Q: What do you enjoy the most about working in sports? What’s your favorite part of your role, specifically?
RF: I find soccer clubs absolutely fascinating. I recently heard someone say that “Every club has soul.” That soul is created through the history and culture of the club and the practices and behaviors that permeate the day-to-day. A soccer club with a healthy soul can have so much positive impact on its players, staff, and fans; also, socially and community-wide. I love working in a space that seeks to create this. The infrastructure of a club is complex and challenging but not unmanageable and if built upon core values that are truly shared by its members, can produce sizeable outcomes.

One of my favorite parts of this role is working with talented people all around the Club who have a deep love for soccer. I also love the fact that our work is (distantly but connectedly) tied to human performance and athletic mastery. One of the biggest privileges is being involved in creating support structures for elite players to help maximize their potential both on and off the field. These support structures are something I wish I had as a player.

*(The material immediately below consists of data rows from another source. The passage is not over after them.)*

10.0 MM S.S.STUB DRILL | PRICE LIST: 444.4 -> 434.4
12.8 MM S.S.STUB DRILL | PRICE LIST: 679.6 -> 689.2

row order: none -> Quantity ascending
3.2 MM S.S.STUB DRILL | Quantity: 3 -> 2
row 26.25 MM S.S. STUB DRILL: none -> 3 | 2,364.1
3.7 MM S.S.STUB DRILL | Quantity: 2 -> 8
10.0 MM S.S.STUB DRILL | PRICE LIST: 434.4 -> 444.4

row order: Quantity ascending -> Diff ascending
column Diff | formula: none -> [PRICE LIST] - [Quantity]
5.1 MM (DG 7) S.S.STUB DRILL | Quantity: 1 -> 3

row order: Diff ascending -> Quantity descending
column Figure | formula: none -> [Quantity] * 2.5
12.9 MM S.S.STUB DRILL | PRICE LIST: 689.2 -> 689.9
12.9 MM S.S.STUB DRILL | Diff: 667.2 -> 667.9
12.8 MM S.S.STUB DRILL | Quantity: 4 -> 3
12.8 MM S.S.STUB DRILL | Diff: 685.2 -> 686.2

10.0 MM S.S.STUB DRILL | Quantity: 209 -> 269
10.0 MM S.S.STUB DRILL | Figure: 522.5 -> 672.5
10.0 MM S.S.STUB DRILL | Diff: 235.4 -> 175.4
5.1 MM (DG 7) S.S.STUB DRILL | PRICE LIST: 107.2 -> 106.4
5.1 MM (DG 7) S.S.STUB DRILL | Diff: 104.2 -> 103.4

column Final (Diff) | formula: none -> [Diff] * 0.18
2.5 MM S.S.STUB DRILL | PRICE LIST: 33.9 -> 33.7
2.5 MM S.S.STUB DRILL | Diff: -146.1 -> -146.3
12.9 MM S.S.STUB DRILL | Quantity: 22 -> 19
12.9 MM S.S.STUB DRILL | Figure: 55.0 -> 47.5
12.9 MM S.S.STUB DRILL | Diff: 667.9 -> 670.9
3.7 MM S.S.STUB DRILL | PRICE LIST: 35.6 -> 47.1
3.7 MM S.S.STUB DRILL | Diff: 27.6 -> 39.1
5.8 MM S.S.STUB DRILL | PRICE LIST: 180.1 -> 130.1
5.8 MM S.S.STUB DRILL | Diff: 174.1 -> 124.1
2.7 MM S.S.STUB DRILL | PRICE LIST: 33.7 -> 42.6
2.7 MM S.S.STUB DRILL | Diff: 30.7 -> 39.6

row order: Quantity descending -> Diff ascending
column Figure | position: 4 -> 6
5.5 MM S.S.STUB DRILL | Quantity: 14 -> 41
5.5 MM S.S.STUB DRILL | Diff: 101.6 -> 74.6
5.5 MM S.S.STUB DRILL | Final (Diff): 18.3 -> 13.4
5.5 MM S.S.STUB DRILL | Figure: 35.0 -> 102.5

Q: Do you have a role model or someone who inspired you in your journey to working in sports?
RF: Back in Ireland, Sarah Keane has completed incredible work with both Swim Ireland and the Olympic Federation of Ireland. Closer to home, what Yael Averbuch West has achieved with Gotham FC has been nothing short of phenomenal.

But what I am most excited about this year is watching the impact that Emma Hayes will have on the USWNT. For me, Emma is the ultimate role model; strong but compassionate and affects not just her team but also the game as a whole, having advocated for years for improvements to the women’s game in the UK and globally. And yes, I am ecstatic that her first game with the USWNT is very fittingly at Dicks Sporting Goods Park on June 1st!

Q: What’s your best piece of advice to other women looking to work in sports?
RF: I’ll never forget the three values that our University President shared at our graduation: honesty, integrity, and hard work. It’s hard to go too far wrong if these are used as a guiding tool. I think this applies to life and work in general.

I would also advise that, as a woman in sports, you are going to experience stressful and challenging situations. These can be navigated by seeking support from the right people and remembering that each challenge will ultimately make you better.

Speaking up when needed is critical. Nothing changes without awareness. If speaking up comes with backlash, that is a great redirection tool.

Finally, take a lot of care with your big decisions and always do your research.

I probably have a lot more! I’m learning all the time.

Q: As a woman working in sports, what was your biggest challenge? And how did you overcome it?
RF: I worked in a space recently where the biggest challenge was being isolated and outnumbered in a mission for necessary culture change. I overcame it by exiting. Culture change takes mass buy-in and a lot of time. It is never possible alone.

Q: What does it mean to you to be a woman in sports?
RF: To be completely honest, with the Rapids, I mostly forget that I am a “woman in sports.” I am just “in sports!” I am so fortunate that I work with open-minded and respectful colleagues in a culture that genuinely celebrates diversity. It’s a brilliant place to work.

Q: As the woman in sports you are now, what would you tell your younger self entering the field?
RF: Be prepared for extreme highs and extreme lows. Both are temporary, so roll with it. Nothing comes before family. And don’t forget to have fun, that’s what led you here in the first place!

Q: How do you decompress when you’re not working? Hobbies that you enjoy?
RF: My favorite hobby of all time is walking my dog, Miles, with a good coffee in hand, in a blue or green space. I live beside a beautiful river in downtown Denver and get to walk every morning with Miles under a big blue sky (a rarity in Ireland!).

Other than that, I still love to play any sport, read, run, and swim, and I will happily participate in any adrenaline-raising outdoor or water-based activity!